2. Write your data to Tar files with `ShardWriter`.
```python
from tarzan.writers import ShardWriter 
with ShardWriter('data_dir', info, max_count=2) as writer:
   for i in range(5):
      writer.write({
          'single': 'hello',
          'nested_list': [1, 2, 3],
          'nested_dict': {
              'inner': [[1, 2, 3], [4, 5, 6]]
          },
          'complex': [{
              'inner_1': 'world',
              'inner_2': 'audio.wav'
          }]
      })
```
The structure of the `data_dir` is as follows:
```text
data_dir
├── 00000.tar
├── 00001.tar
├── 00002.tar
└── dataset_info.json
```
`max_count` and `max_size` control the maximum number of samples and the maximum size of each shard.
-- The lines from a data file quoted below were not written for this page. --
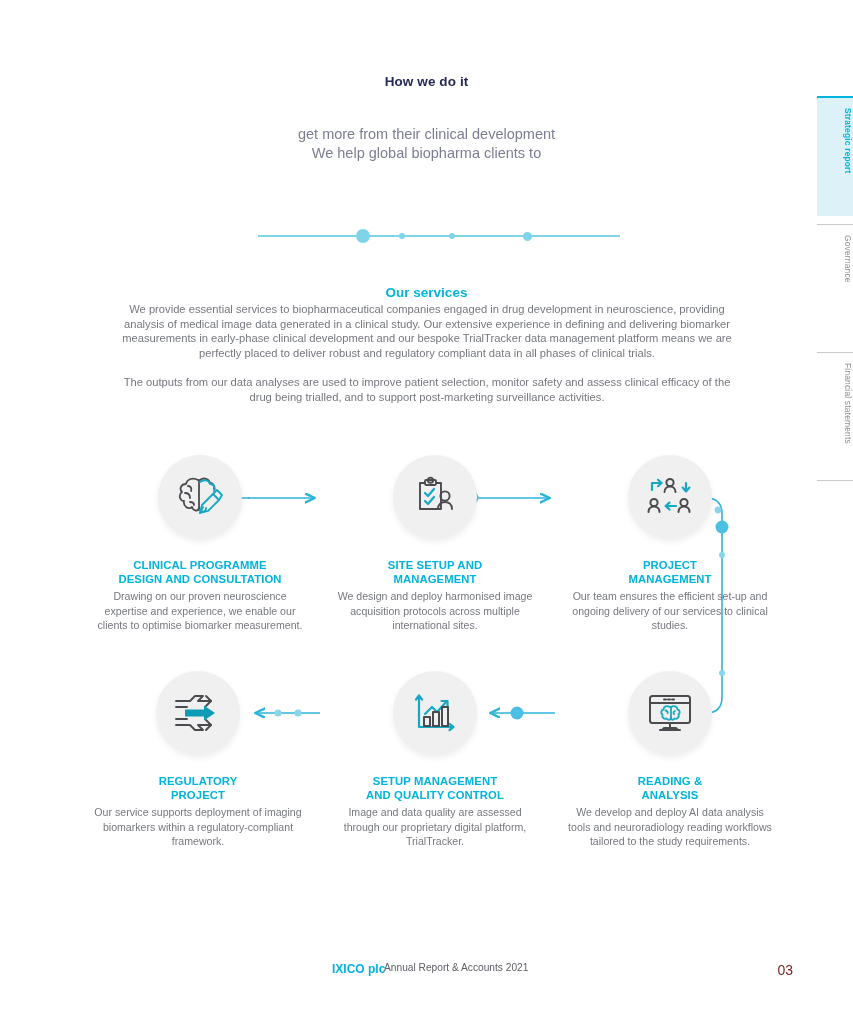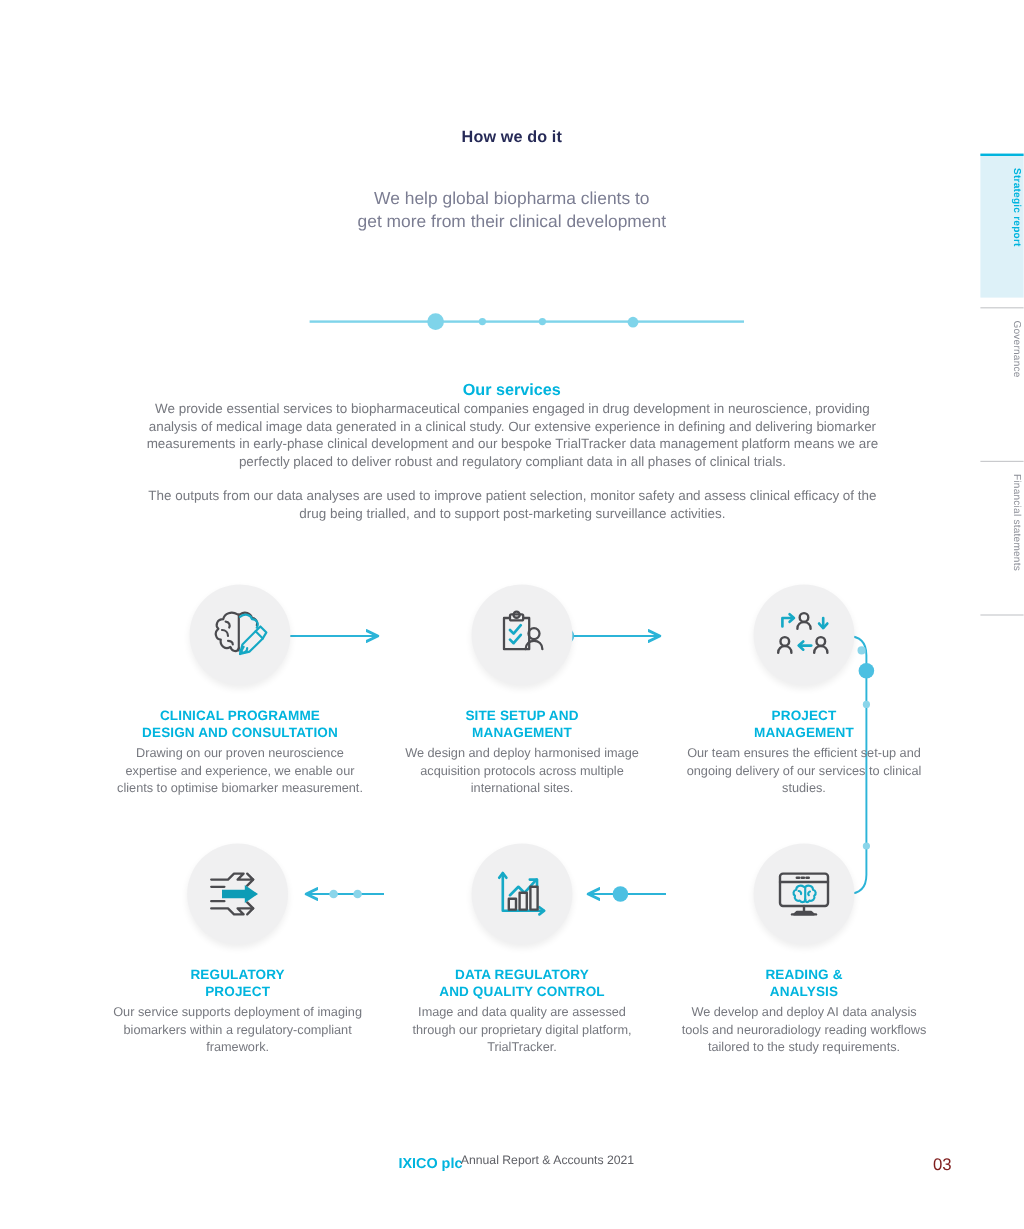--- a/index.html
+++ b/index.html
@@ -2,21 +2,21 @@
 <html><head>
 <meta charset="utf-8">
 <style>
   * { margin:0; padding:0; box-sizing:border-box; }
   html,body { background:#ffffff; }
   body {
     width:853px; height:1024px; position:relative; overflow:hidden;
     font-family:"Liberation Sans", sans-serif;
     color:#6b6c78;
   }
-  .page { position:absolute; inset:0;margin-top:32px; }
+  .page { position:absolute; inset:0; }
 
   
   .title {
     position:absolute; left:0; right:0; top:74px;
     text-align:center; font-size:13.5px; font-weight:bold;
     color:#262a57; letter-spacing:0.1px;
   }
   .intro {
     position:absolute; left:0; right:0; top:125px;
     text-align:center; font-size:14.5px; line-height:19px;
@@ -103,22 +103,22 @@
   }
 </style>
 </head>
 <body>
 
 <div class="page">
 
   <div class="title">How we do it</div>
 
   <div class="intro">
+    <div>get more from their clinical development</div>
     <div>We help global biopharma clients to</div>
-    <div>get more from their clinical development</div>
   </div>
 
   <div class="rule">
     <div class="bar"></div>
     <div class="dot" style="left:98px; top:3px; width:14px; height:14px;"></div>
     <div class="dot" style="left:141px; top:7px; width:6px; height:6px;"></div>
     <div class="dot" style="left:191px; top:7px; width:6px; height:6px;"></div>
     <div class="dot" style="left:265px; top:5.5px; width:9px; height:9px;"></div>
   </div>
 
@@ -274,21 +274,21 @@
             <path d="M29.5,11 L35.5,11 L35.5,17"></path>
           </g>
           <g fill="none" stroke="#4b4b4f" stroke-width="2" stroke-linejoin="round">
             <rect x="12" y="27" width="6" height="9"></rect>
             <rect x="21" y="22" width="6" height="14"></rect>
             <rect x="30" y="17" width="6" height="19"></rect>
           </g>
         </svg>
       </div>
       <div class="heading">
-        <div>DATA REGULATORY</div>
+        <div>SETUP MANAGEMENT</div>
         <div>AND QUALITY CONTROL</div>
       </div>
       <div class="desc">Image and data quality are assessed through our proprietary digital platform, TrialTracker.</div>
     </div>
 
     <div class="node" id="node-5">
       <div class="bubble">
         <svg width="50" height="44" viewBox="0 0 50 44">
           <g fill="none" stroke="#4b4b4f" stroke-width="2" stroke-linecap="round" stroke-linejoin="round">
             <rect x="5" y="5" width="40" height="27" rx="2.5"></rect>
Here we set the
`max_count` to 2 to create 3 shards.
`dataset_info.json` is a json file serialized from `info, which we rely on to read the data later.
```bash
cat data_dir/dataset_info.json
```
```json
{
  "description": "A fake dataset",
  "file_list": [
    "00000.tar",
    "00000.tar",
    "00001.tar",
    "00002.tar"
  ],
  "features": {
    "single": {
      "_type": "Text"
    },
    "nested_list": [
      {
        "shape": [],
        "dtype": "int32",
        "_type": "Scalar"
      }
    ],
    "nested_dict": {
      "inner": {
        "shape": [
          null,
          3
        ],
        "dtype": "float32",
        "_type": "Tensor"
      }
    },
    "complex": [
      {
        "inner_1": {
          "_type": "Text"
        },
        "inner_2": {
          "shape": [
            null
          ],
          "dtype": "float32",
          "_type": "Audio",
          "sample_rate": 16000
        }
      }
    ]
  },
  "metadata": {
    "version": "1.0.0"
  }
}
```
You can peek the tar file without extracting it and it should map well to the nested feature structure.
```bash
tree data_dir/00000.tar
```
```text
.
├── 0
│   ├── complex
│   │   └── 0
│   │       ├── inner_1
│   │       └── inner_2
│   ├── nested_dict
│   │   └── inner
│   ├── nested_list
│   │   ├── 0
│   │   ├── 1
│   │   └── 2
│   └── single
└── 1
    ├── complex
    │   └── 0
    │       ├── inner_1
    │       └── inner_2
    ├── nested_dict
    │   └── inner
    ├── nested_list
    │   ├── 0
    │   ├── 1
    │   └── 2
    └── single
```
3.Read the dataset with `TarReader`
```python
from tarzan.readers import TarReader
reader = TarReader.from_dataset_info('data_dir/dataset_info.json')

for tar_name, idx, example in reader:
    print(tar_name, idx, example)
```
```text
data_dir/00000.tar 0 {'nested_dict': {'inner': array([[1., 2., 3.],
       [4., 5., 6.]], dtype=float32)}, 'single': 'hello', 'complex': [{'inner_1': 'world', 'inner_2': <tarzan.features.audio.AudioDecoder object at 0x7fb8903443d0>}], 'nested_list': [array(1, dtype=int32), array(2, dtype=int32), array(3, dtype=int32)]}
...
```
Note that the `Audio` feature is returned as a lazy read object `AudioDecoder` to avoid unnecessary read for large audio.